- Your goal: Among the entries below, find the lines with the word "which" and copy them.
.....
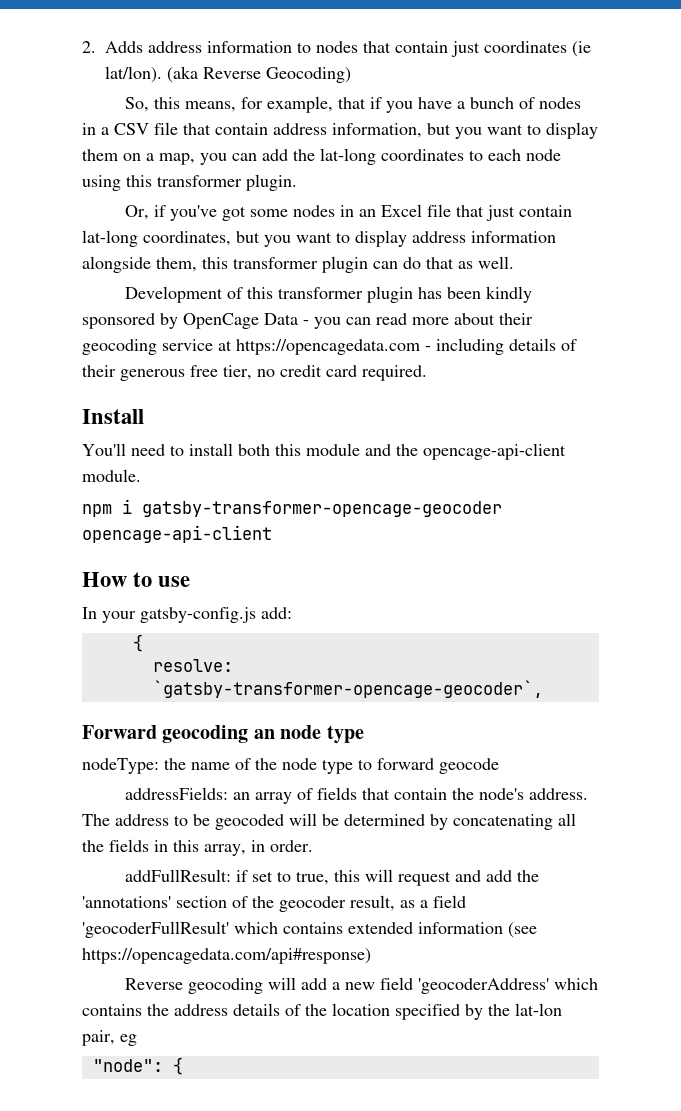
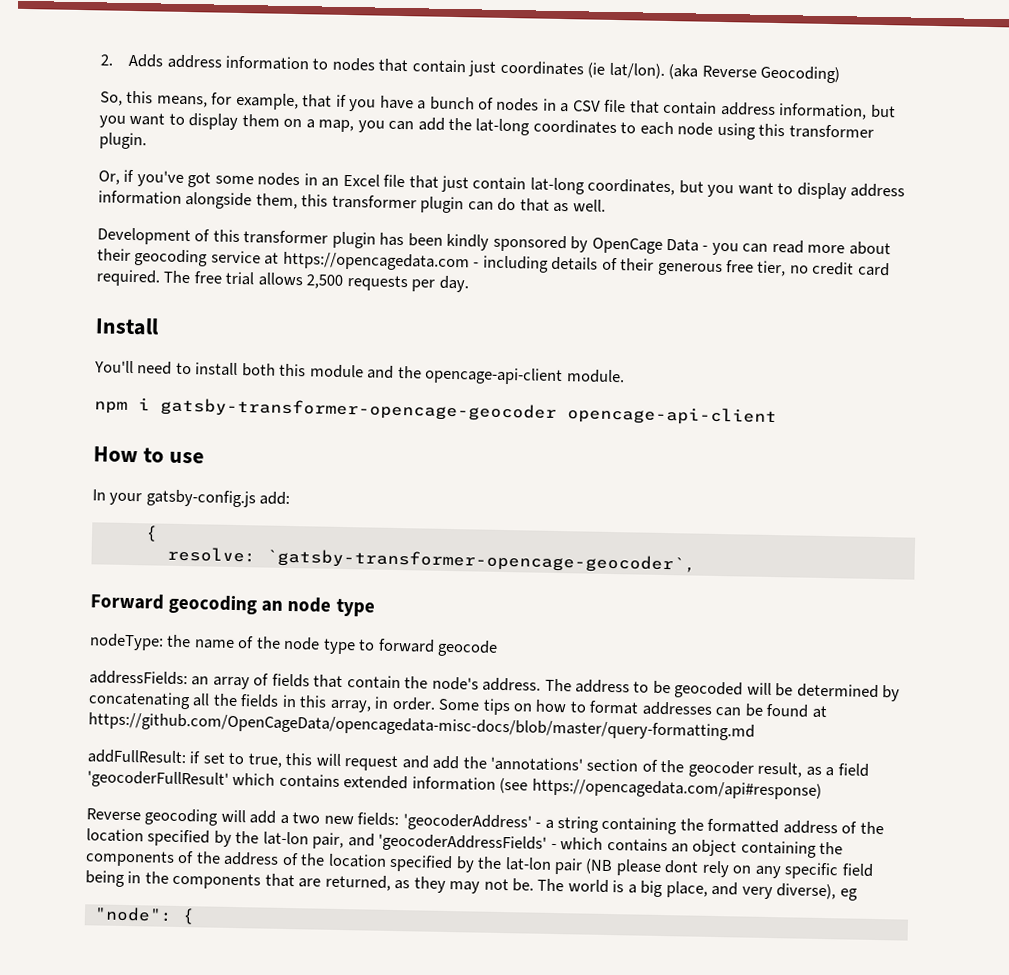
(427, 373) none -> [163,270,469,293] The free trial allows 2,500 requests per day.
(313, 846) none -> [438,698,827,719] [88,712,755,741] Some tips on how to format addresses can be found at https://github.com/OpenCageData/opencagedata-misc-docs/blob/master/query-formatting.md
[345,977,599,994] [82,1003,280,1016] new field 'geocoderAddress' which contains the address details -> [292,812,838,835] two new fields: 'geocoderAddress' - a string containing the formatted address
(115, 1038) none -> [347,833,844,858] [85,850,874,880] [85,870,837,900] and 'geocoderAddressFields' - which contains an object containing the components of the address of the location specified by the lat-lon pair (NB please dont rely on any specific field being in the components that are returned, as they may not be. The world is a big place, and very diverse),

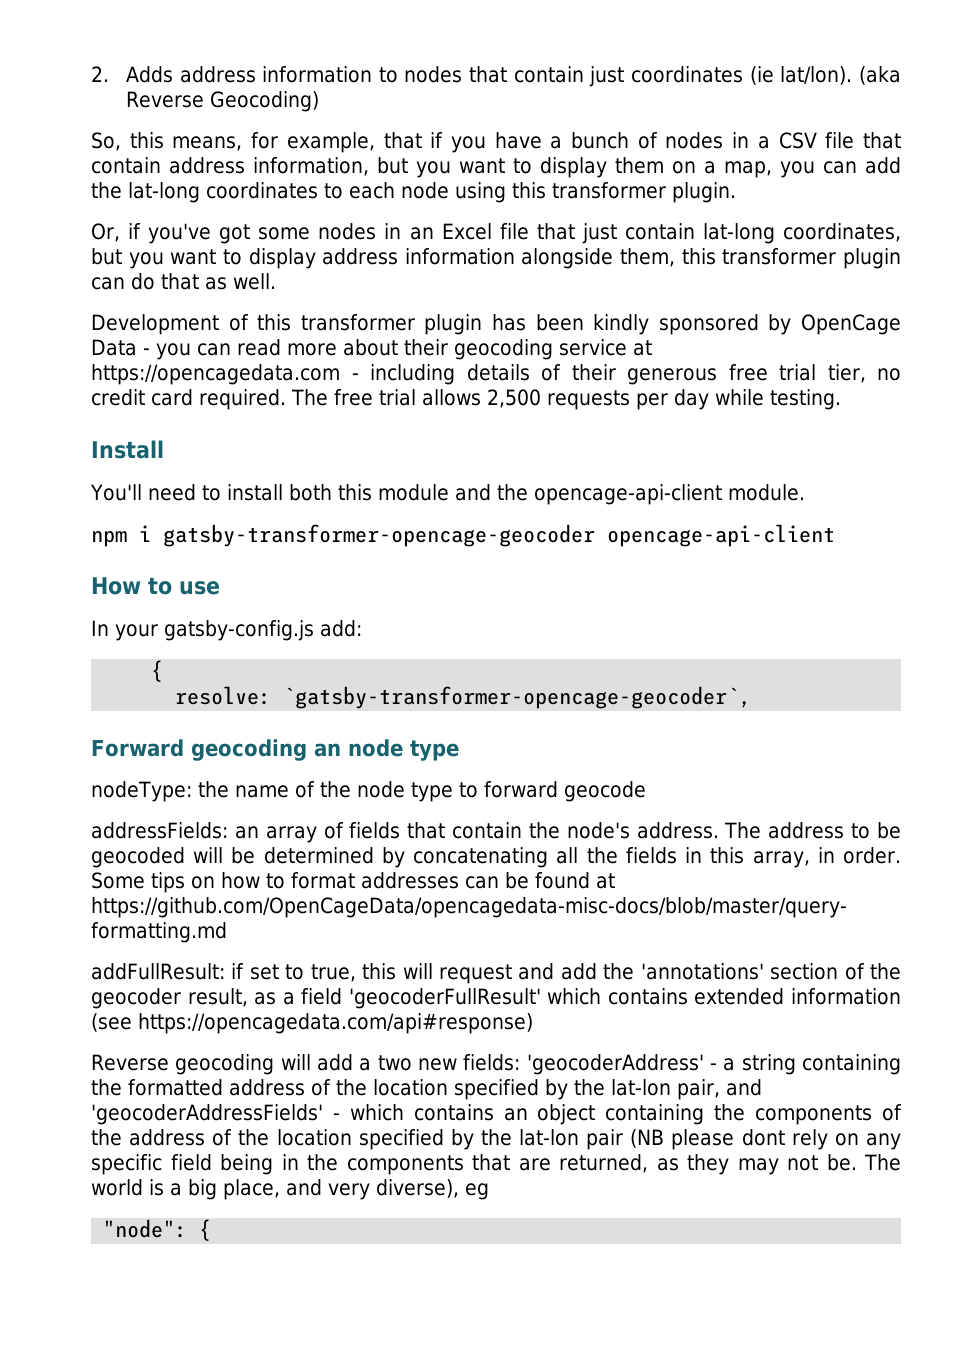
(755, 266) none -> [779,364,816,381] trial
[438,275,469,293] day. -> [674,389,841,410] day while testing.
.....
- Task response:
[345,977,599,994] [82,1003,280,1016] new field 'geocoderAddress' which contains the address details -> [292,812,838,835] two new fields: 'geocoderAddress' - a string containing the formatted address
(115, 1038) none -> [347,833,844,858] [85,850,874,880] [85,870,837,900] and 'geocoderAddressFields' - which contains an object containing the components of the address of the location specified by the lat-lon pair (NB please dont rely on any specific field being in the components that are returned, as they may not be. The world is a big place, and very diverse),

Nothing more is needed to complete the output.